Four major Silicon Valley companies have agreed to pay $324.5 million to settle claims brought by employees who accused them of limiting competition by colluding not to poach each other’s talent.
The settlement, between Apple, Google, Intel, Adobe Systems and about 64,000 workers, was disclosed in papers filed late Thursday with a federal court in San Jose.
U.S. District Judge Lucy Koh has been asked to preliminarily approve the accord at a June 19 hearing, over an objection by one of the four named plaintiffs, Michael Devine, who says the settlement let the companies off too easily.
The workers are likely to receive an average of $4,000 apiece under the settlement. Lawyers for the plaintiffs may seek up to 25 percent of the settlement amount in legal fees.
Filed in 2011, the lawsuit accused Silicon Valley companies of conspiring to limit competition and keep wages down for engineers, programmers and other technical staff.
The case was closely watched because of the potential $9 billion of damages sought, and occasional revelations into Silicon Valley operations. Among the e-mails that became public were pointed ones from Apple co-founder Steve Jobs that at times admonished then-Google chief executive Eric Schmidt to stop raiding his company.
German lawmakers on Friday approved a pension overhaul package that included a much-
criticized provision for some people to retire early on full pensions.
Germany is raising the retirement age to 67 from 65, but it plans to allow people who have paid pension contributions for 45 years to retire at 63 without a financial hit.
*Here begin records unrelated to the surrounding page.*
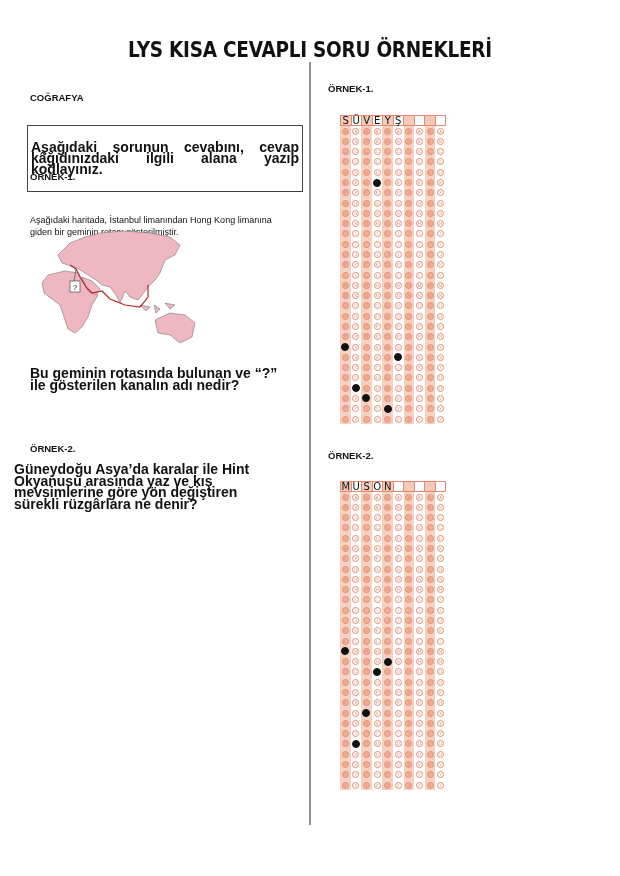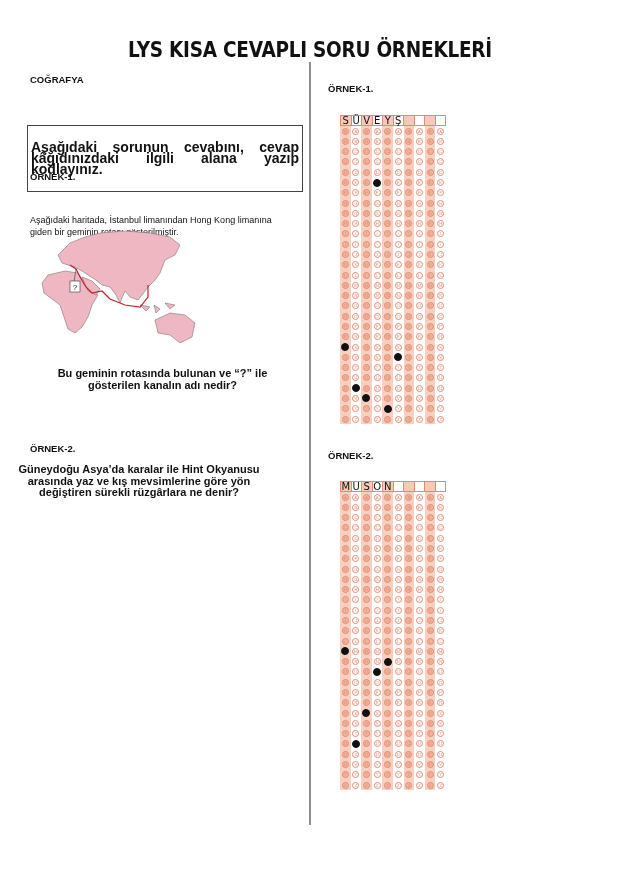--- a/index.html
+++ b/index.html
@@ -29,7 +29,7 @@
 <div class="title">LYS KISA CEVAPLI SORU ÖRNEKLERİ</div>
 <div class="divider"></div>
 
-<div class="h" style="left:30px;top:74px;">COĞRAFYA</div>
+<div class="h" style="left:30px;top:92px;">COĞRAFYA</div>
 <div class="box">Aşağıdaki sorunun cevabını, cevap kâğıdınızdaki ilgili alana yazıp kodlayınız.</div>
 
 <div class="h" style="left:30px;top:171px;">ÖRNEK-1.</div>

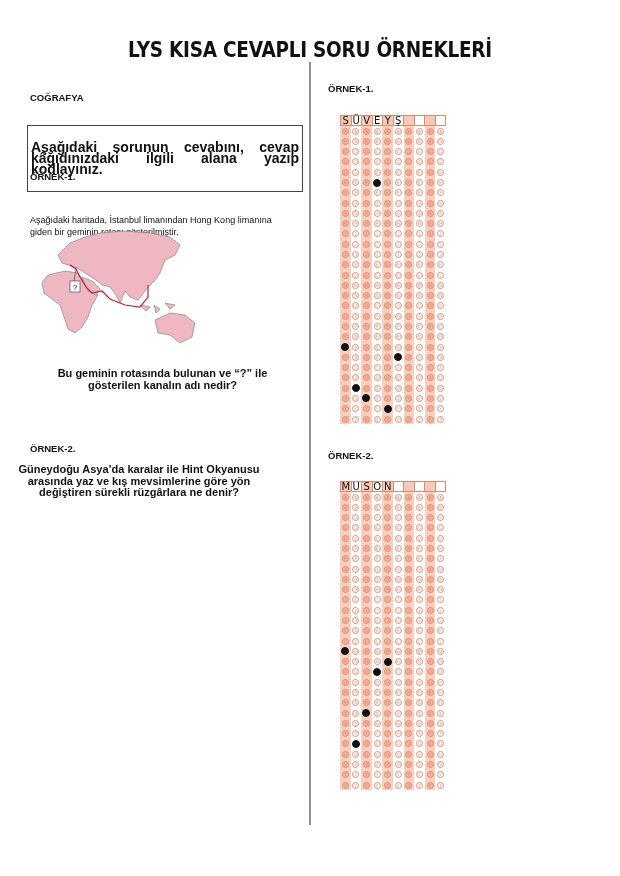--- a/index.html
+++ b/index.html
@@ -8,7 +8,7 @@
   .divider{position:absolute;left:309px;top:62px;width:2px;height:763px;background:#8e8e8e;}
   .h{position:absolute;font-size:9.5px;font-weight:bold;}
   .p{position:absolute;font-size:9px;line-height:11.5px;}
-  .pb{position:absolute;font-size:11px;line-height:11.5px;font-weight:bold;text-align:center;}
+  .pb{position:absolute;font-size:14px;line-height:11.5px;font-weight:bold;}
   .box{position:absolute;left:27px;top:125px;width:268px;border:1px solid #444;padding:16px 3px;font-size:14px;line-height:11px;font-weight:bold;text-align:justify;text-align-last:left;}
   .map{position:absolute;left:30px;top:225px;width:190px;height:130px;}
   .omr{position:absolute;left:340px;width:106px;}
The latter policy met opposition from business leaders but was included at the insistence of Chancellor Angela Merkel’s center-left coalition partners.
The package also features higher pensions for mothers who stayed at home, advocated by Merkel’s conservatives. Annual costs are expected to total up to $15 billion.
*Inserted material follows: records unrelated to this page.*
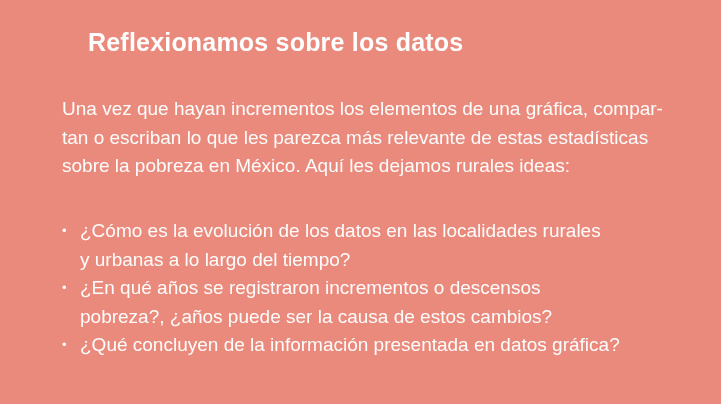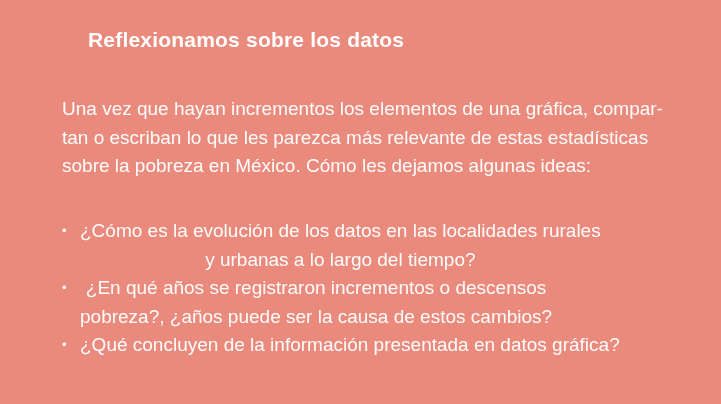--- a/index.html
+++ b/index.html
@@ -18,7 +18,7 @@
     left: 88px;
     top: 28px;
     margin: 0;
-    font-size: 21px;
+    font-size: 25px;
     font-weight: bold;
     letter-spacing: 0.2px;
     color: #FFFFFF;

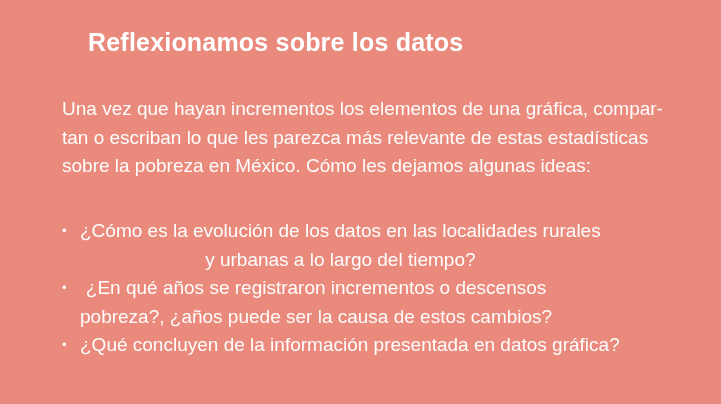--- a/index.html
+++ b/index.html
@@ -66,7 +66,7 @@
   <div class="intro">
     <div class="line">Una vez que hayan incrementos los elementos de una gráfica, compar-</div>
     <div class="line">tan o escriban lo que les parezca más relevante de estas estadísticas</div>
-    <div class="line">sobre la pobreza en México. Cómo les dejamos algunas ideas:</div>
+    <div class="line">sobre la pobreza en México. Aquí les dejamos rurales ideas:</div>
   </div>
 
   <div class="questions">

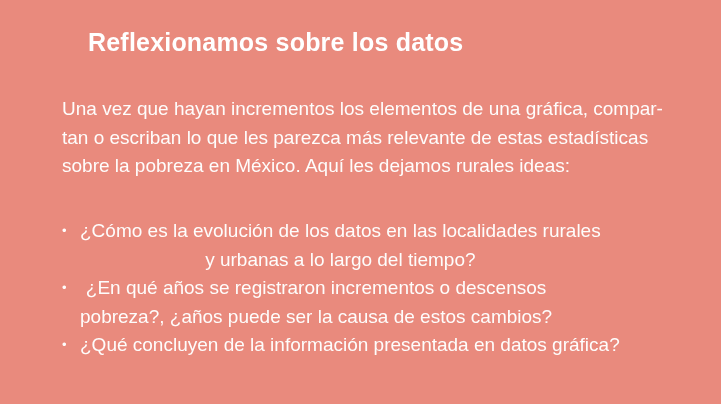--- a/index.html
+++ b/index.html
@@ -54,7 +54,7 @@
     color: #FEFDFC;
     user-select: none;
   }
-  .q-lines .line { white-space: nowrap; text-align: center; }
+  .q-lines .line { white-space: nowrap; }
 </style>
 </head>
 <body>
Some business leaders said Berlin is sending the wrong signal by pressing other European countries to raise retirement ages, yet making early retirement easier at home. Germany has forcefully advocated budget discipline as the key to overcoming problems with too much government debt in countries such as Greece, Ireland and Portugal, all of which needed international bailouts.
The German government slogan for the package is “earned, not given.”
— Associated Press
● Barclays was fined $44 million by Britain’s markets regulator after a trader was found to have manipulated the price of gold in 2012. The U.K. Financial Conduct Authority faulted the British bank for “failing to adequately manage conflicts of interest” with its customers. The FCA also fined the former trader, Daniel Plunkett, and banned him from the industry.
● EBay initially believed that customer data was safe as forensic investigators reviewed a network security breach discovered in early May, global marketplaces chief Devin Wenig told Reuters. He declined to say how many days eBay took to prepare Wednesday’s public announcement about the breach in which hackers accessed data belonging to all 145 million eBay users.
● Sheila Bair, the former chairman of the Federal Deposit Insurance Corp., has been elected to the board of financial data provider Thomson Reuters. Bair, 60, played a key role in the government’s response to the 2008 financial crisis, assuring Americans that their deposits were safe amid bank failures.
— From news services
● Monday: Markets closed for Memorial Day holiday.